Start of Block

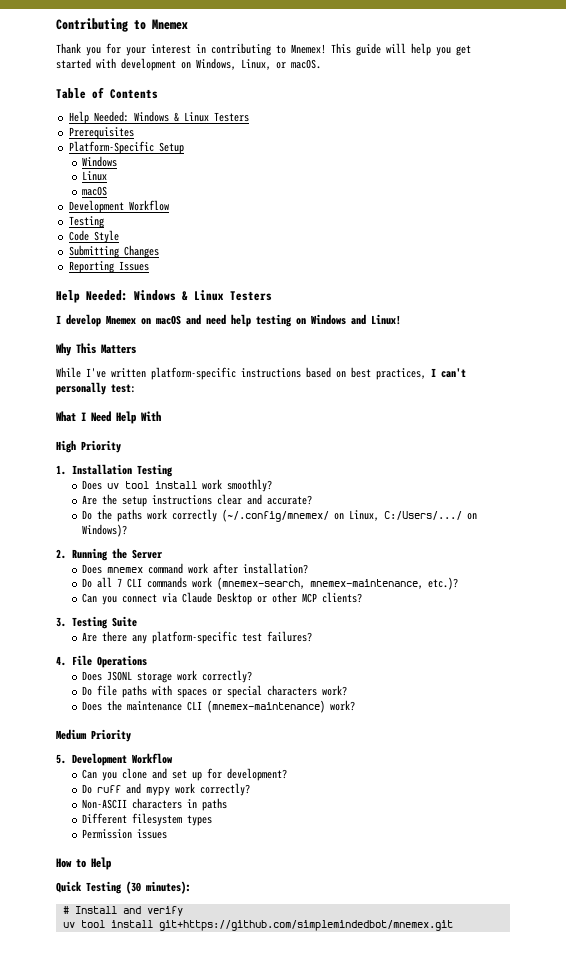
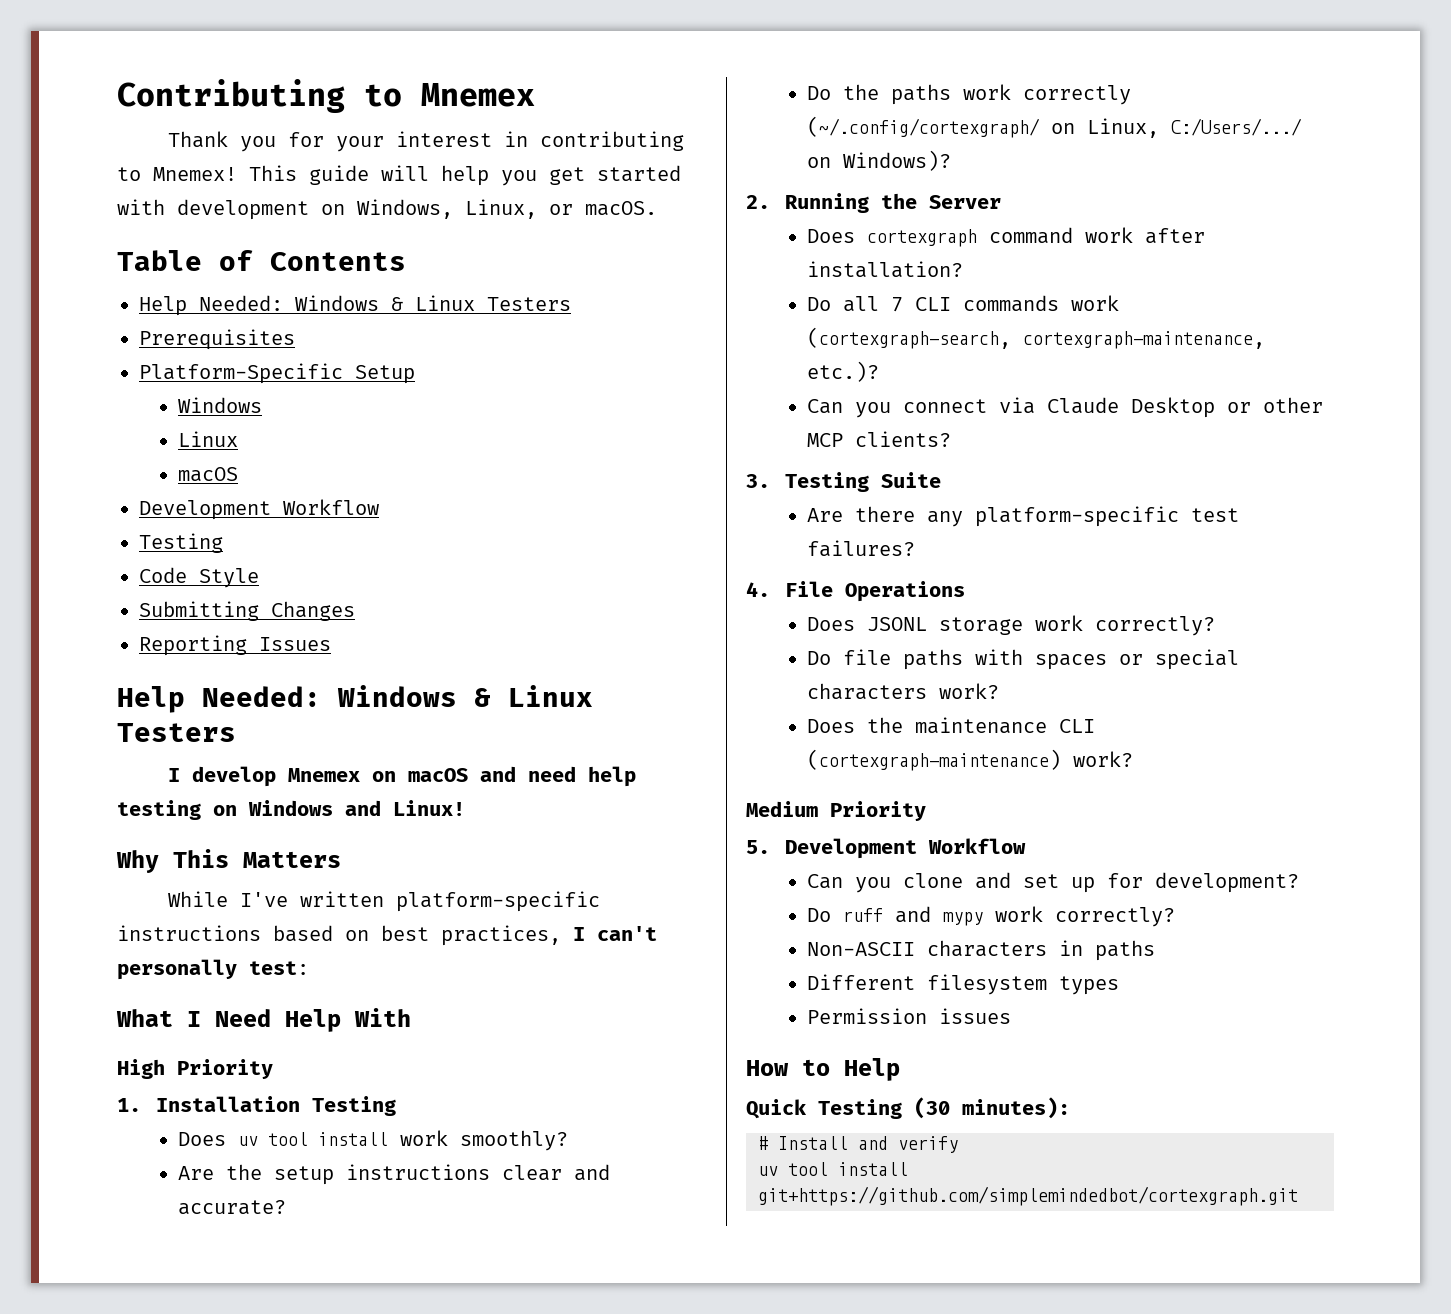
- Do the paths work correctly (~/.config/mnemex/ on Linux, C:/Users/.../ on Windows)?
+ Do the paths work correctly (~/.config/cortexgraph/ on Linux, C:/Users/.../ on Windows)?
- Does mnemex command work after installation?
+ Does cortexgraph command work after installation?
- Do all 7 CLI commands work (mnemex-search, mnemex-maintenance, etc.)?
+ Do all 7 CLI commands work (cortexgraph-search, cortexgraph-maintenance, etc.)?
- Does the maintenance CLI (mnemex-maintenance) work?
+ Does the maintenance CLI (cortexgraph-maintenance) work?
- uv tool install git+https://github.com/simplemindedbot/mnemex.git
+ uv tool install git+https://github.com/simplemindedbot/cortexgraph.git

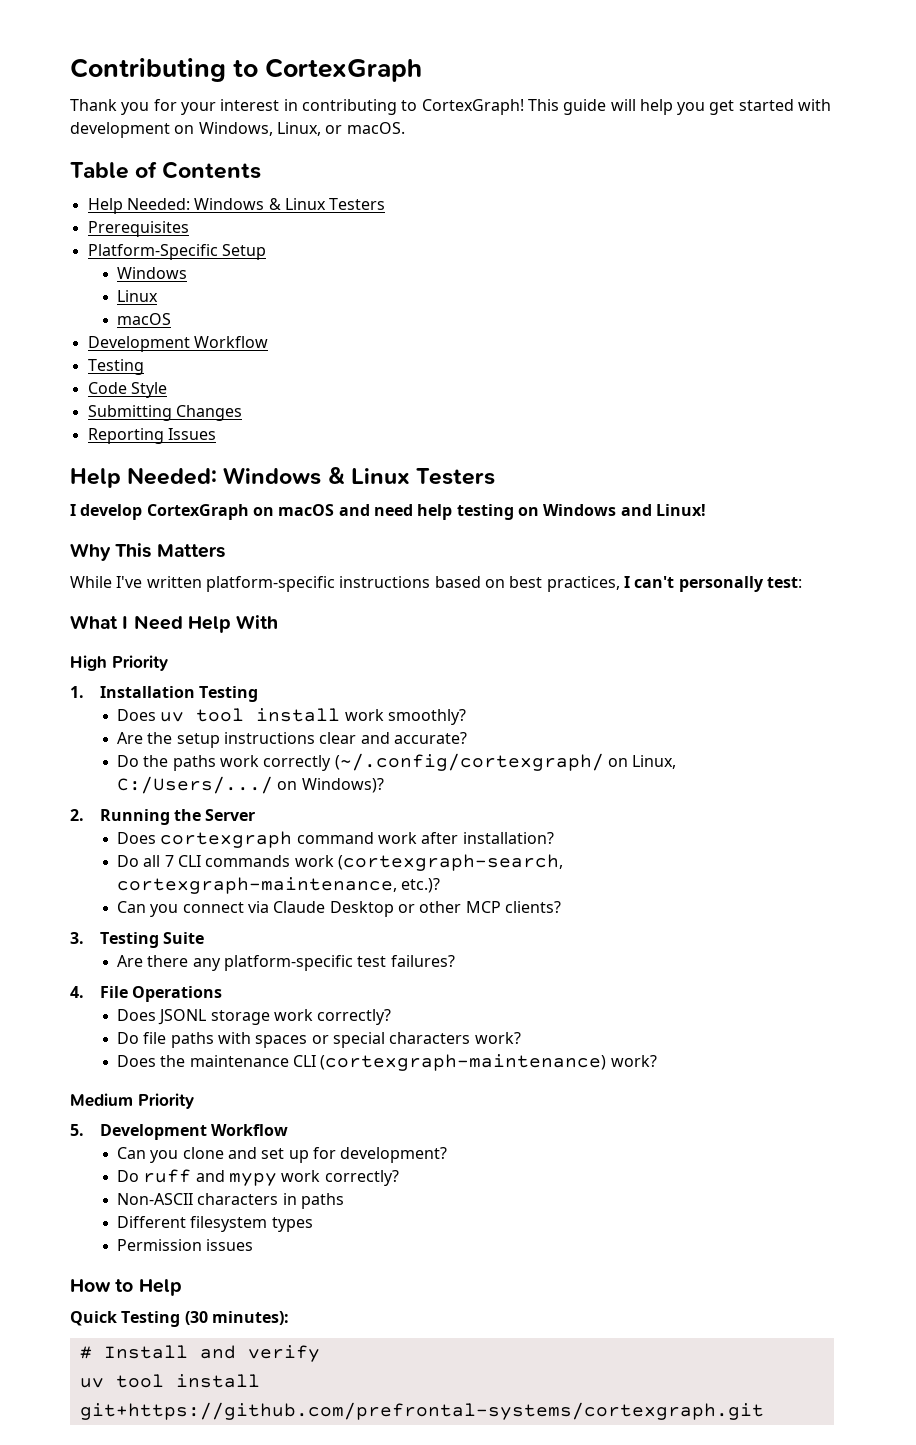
- Contributing to Mnemex
+ Contributing to CortexGraph
- Thank you for your interest in contributing to Mnemex!
+ Thank you for your interest in contributing to CortexGraph!
- I develop Mnemex on macOS and need help testing on Windows and Linux!
+ I develop CortexGraph on macOS and need help testing on Windows and Linux!
- uv tool install git+https://github.com/simplemindedbot/cortexgraph.git
+ uv tool install git+https://github.com/prefrontal-systems/cortexgraph.git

End of Block

**THE PROBLEM:** Task for the records above: copy every line in which the word "Windows" occurs.

**RESPONSE TO THIS EXERCISE:**
- Do the paths work correctly (~/.config/mnemex/ on Linux, C:/Users/.../ on Windows)?
+ Do the paths work correctly (~/.config/cortexgraph/ on Linux, C:/Users/.../ on Windows)?
- I develop Mnemex on macOS and need help testing on Windows and Linux!
+ I develop CortexGraph on macOS and need help testing on Windows and Linux!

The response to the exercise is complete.